- INSTRUCTIONS FOR THE TASK
What follows is a set of entries. Give them again exactly, without the pictures.

Stored dataset items:
....

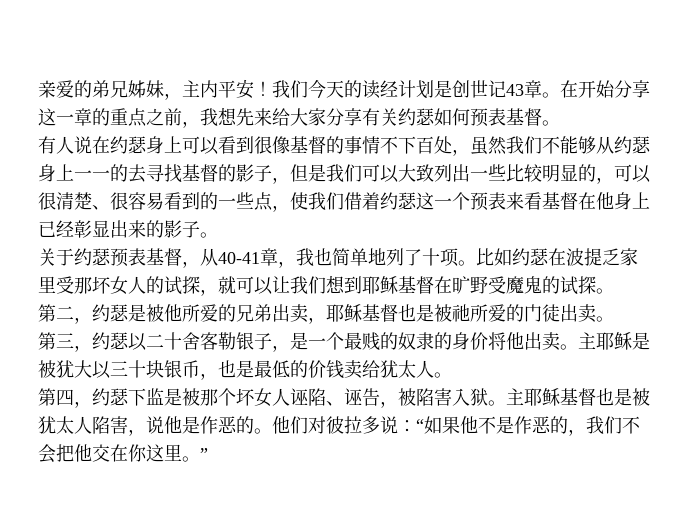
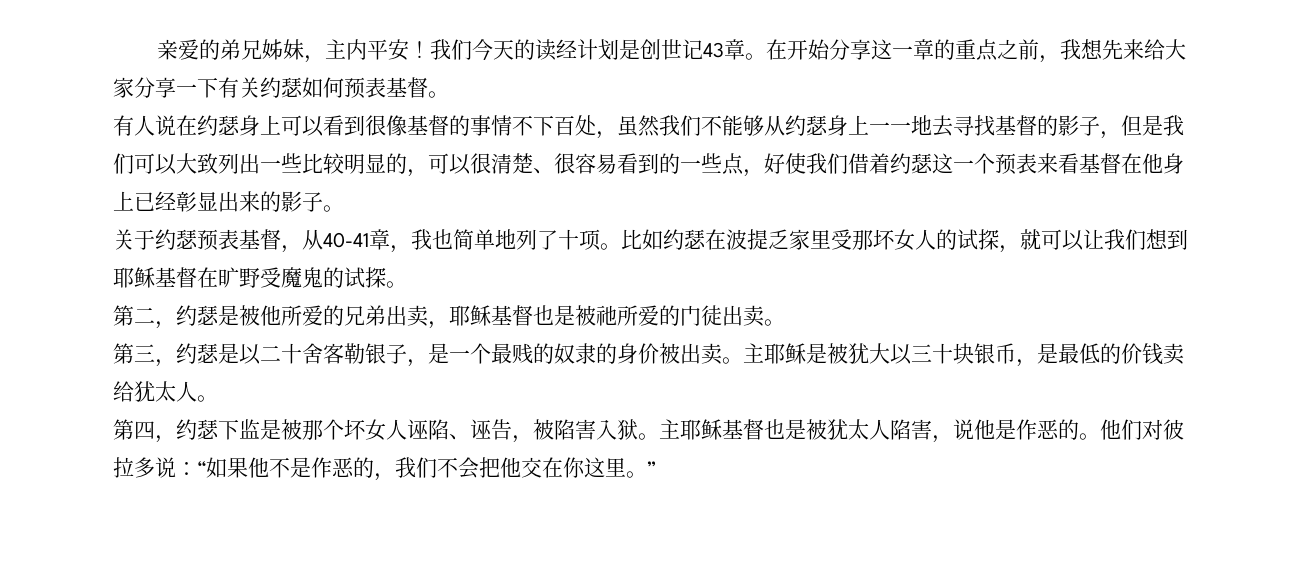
- 在开始分享这一章的重点之前，我想先来给大家分享有关约瑟如何预表基督。
+ 在开始分享这一章的重点之前，我想先来给大家分享一下有关约瑟如何预表基督。
- 有人说在约瑟身上可以看到很像基督的事情不下百处，虽然我们不能够从约瑟身上一一的去寻找基督的影子，但是我们可以大致列出一些比较明显的，可以很清楚、很容易看到的一些点，使我们借着约瑟这一个预表来看基督在他身上已经彰显出来的影子。
+ 有人说在约瑟身上可以看到很像基督的事情不下百处，虽然我们不能够从约瑟身上一一地去寻找基督的影子，但是我们可以大致列出一些比较明显的，可以很清楚、很容易看到的一些点，好使我们借着约瑟这一个预表来看基督在他身上已经彰显出来的影子。
- 第三，约瑟以二十舍客勒银子，是一个最贱的奴隶的身价将他出卖。
+ 第三，约瑟是以二十舍客勒银子，是一个最贱的奴隶的身价被出卖。
- 主耶稣是被犹大以三十块银币，也是最低的价钱卖给犹太人。
+ 主耶稣是被犹大以三十块银币，是最低的价钱卖给犹太人。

....

- SOLVED EXERCISE
- 在开始分享这一章的重点之前，我想先来给大家分享有关约瑟如何预表基督。
+ 在开始分享这一章的重点之前，我想先来给大家分享一下有关约瑟如何预表基督。
- 有人说在约瑟身上可以看到很像基督的事情不下百处，虽然我们不能够从约瑟身上一一的去寻找基督的影子，但是我们可以大致列出一些比较明显的，可以很清楚、很容易看到的一些点，使我们借着约瑟这一个预表来看基督在他身上已经彰显出来的影子。
+ 有人说在约瑟身上可以看到很像基督的事情不下百处，虽然我们不能够从约瑟身上一一地去寻找基督的影子，但是我们可以大致列出一些比较明显的，可以很清楚、很容易看到的一些点，好使我们借着约瑟这一个预表来看基督在他身上已经彰显出来的影子。
- 第三，约瑟以二十舍客勒银子，是一个最贱的奴隶的身价将他出卖。
+ 第三，约瑟是以二十舍客勒银子，是一个最贱的奴隶的身价被出卖。
- 主耶稣是被犹大以三十块银币，也是最低的价钱卖给犹太人。
+ 主耶稣是被犹大以三十块银币，是最低的价钱卖给犹太人。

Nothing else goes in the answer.